Para entender el camino de personas como Pilar Gómez, Catalina Yuste, Paquita Río, Montserrat Arcas o la propia presidenta, que se asoció con 25 años de edad, hay que comenzar recordando un hecho decisivo: en 1987 se crearon los centros de la mujer y promoción de adultos de la Fundación Santa María cuya coordinación regional estaba en Murcia. Este hecho, que parecerá baladí, es la base de toda la estructura actual que adquirió entidad propia en 2001 tras inscribirse en el Registro de Asociaciones de la Comunidad de Murcia. Porque em ese espacio abierto, público y libre, se ha dado el encuentro entre mujeres de distintas generaciones, operando como núcleo de participación y contribuyendo de forma positiva al empoderamiento de la mujer en el barrio de San José Obrero.
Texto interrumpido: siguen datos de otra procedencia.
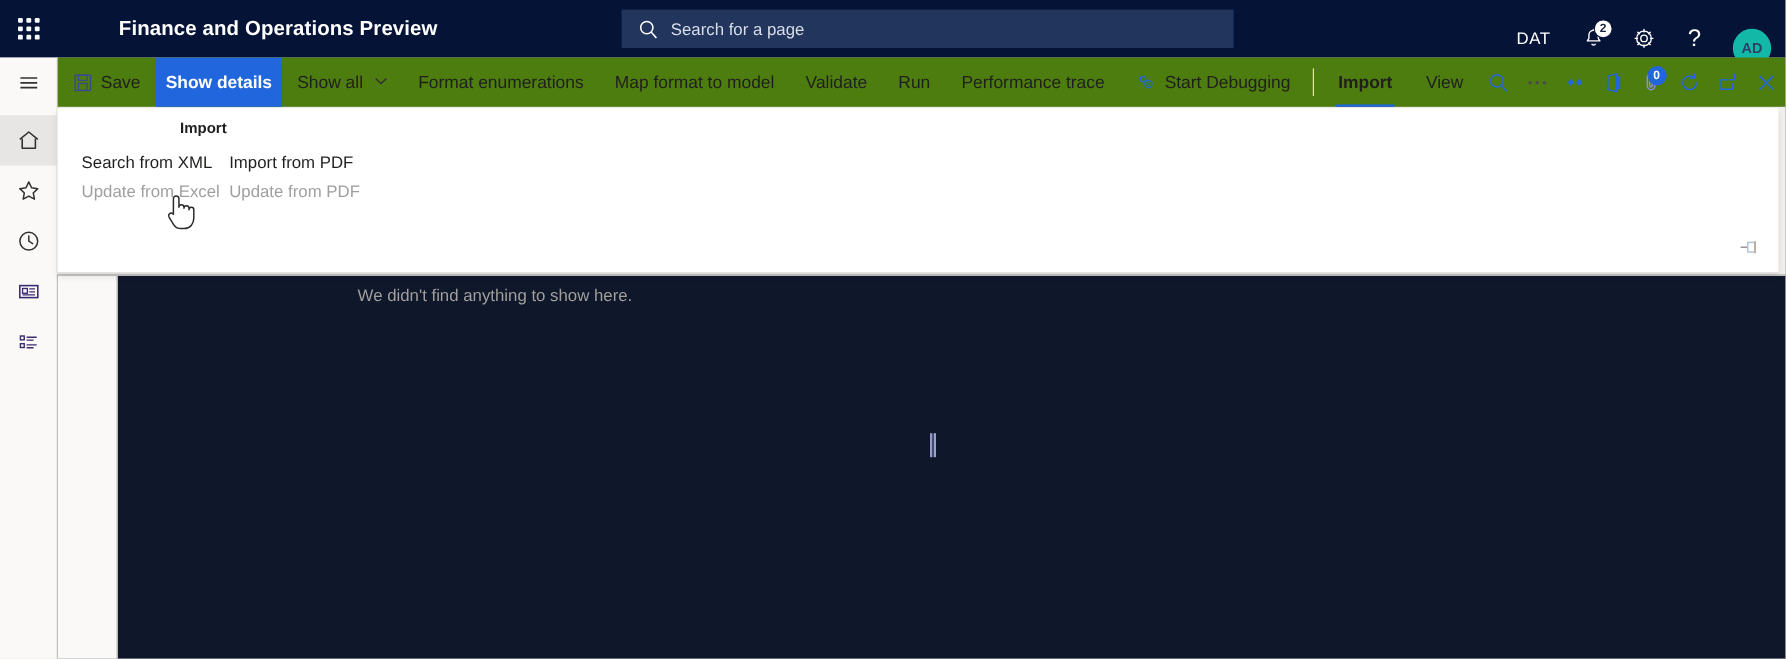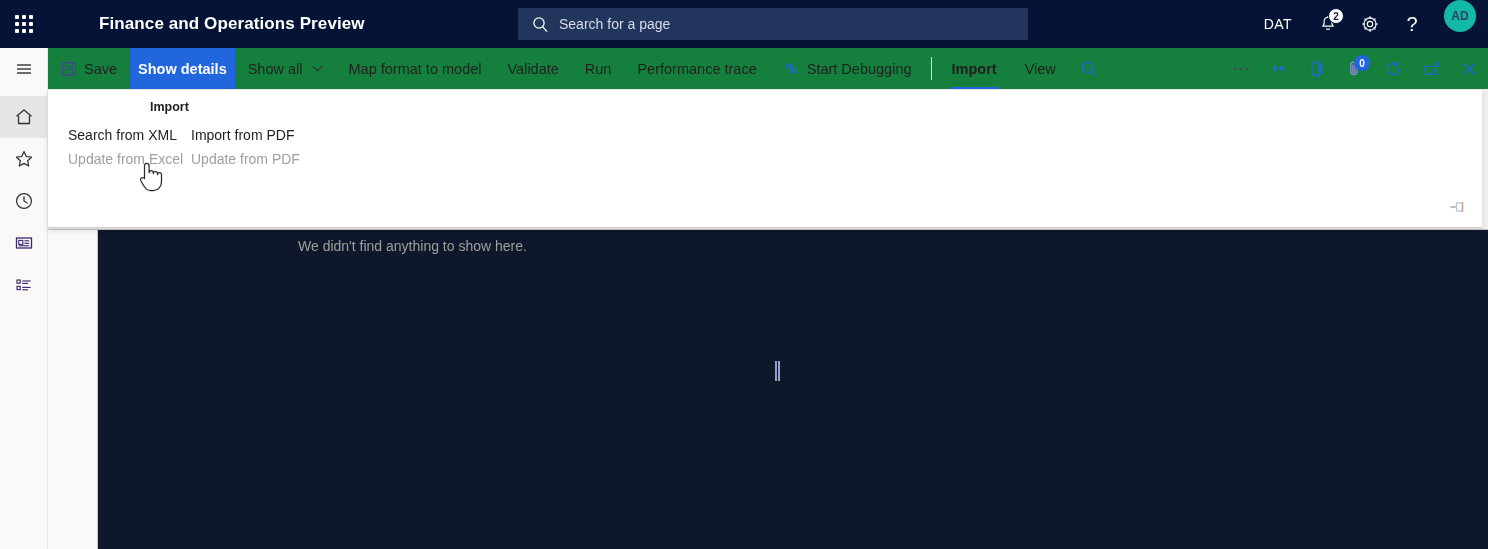"DAT" .header-right { align-items: flex-start -> flex-end }
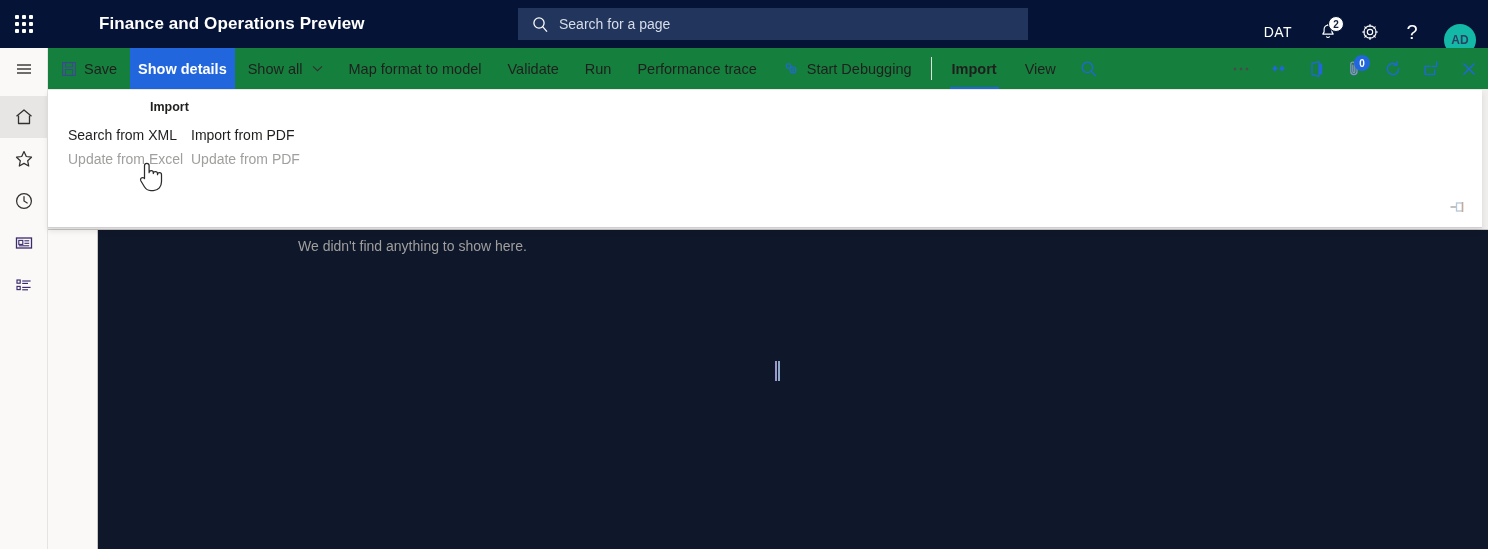"Save" .cmdbar { background: #15803d -> #4d7c0f }
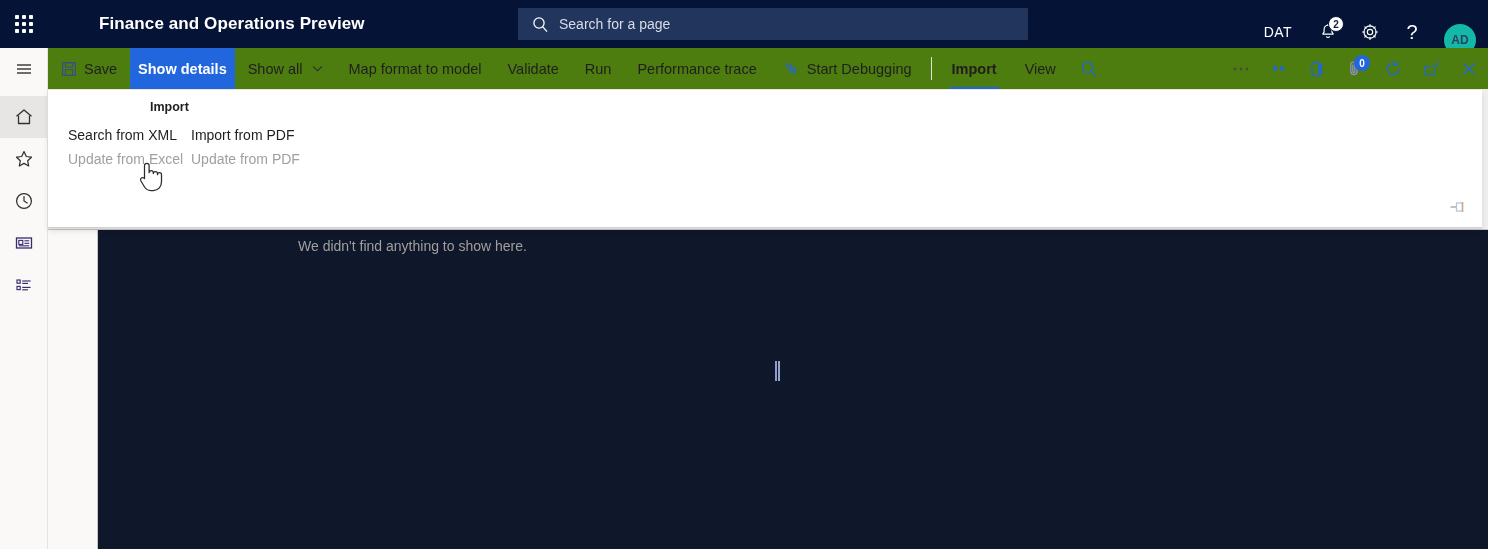"Format enumerations" div.cmd { html: none -> <div> <span>Format enumerations</span> </div> }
Siempre con la mirada puesta en la promoción de la mujer, "nació con el objetivo de hacerlo en todos sus aspectos culturales, sociales y educativos, entre otros, y al mismo tiempo reivindicar su protagonismo en el desarrollo de la sociedad, propiciando su formación y facilitando su acceso a todo tipo de actividades", explicó Mariana Buitrago durante la presentación del acto. También quiso reivindicar el esfuerzo, la dedicación y la ilusión como motores para mover una asociación, elementos que se han empleado en este ámbito desde su constitución. Para cada una de las sesenta y cinco integrantes de este grupo, lo realmente importante es la familia, los amigos y los momentos compartidos entre ellas, y esa escala es indiscutible.

El aula de la Fundación Cajamurcia abrió sus puertas para una de esas citas que pueden quedar en la memoria de la asociación organizadora y del público asistente. Las emociones a flor de piel. Los momentos vibrantes. Esos que invitan a quedarse embelesado. Rosa Campos y Aurora Montoya, integrantes del Grupo de Literatura La Sierpe y el Laúd, recitaron con convicción a Lorca, Gloria Fuertes o Miguel Hernández. Poco después, la cantante Celia Aroca y el guitarrista Andrés Villa supieron plasmar con sobresaliente esa emoción contenida que suena en los temas elegidos. Nada robó protagonismo a la voz y a la guitarra, todo un transporte directo a la soledad del salón de casa. Esa fue la base de una actuación llena de autenticidad y frescura que alternó atmósferas lánguidas con chispazos de ritmo. Entre el público se encontraban el alcalde de Cieza, Pascual Lucas y la concejala de Mujer, Cristina García-Vaso.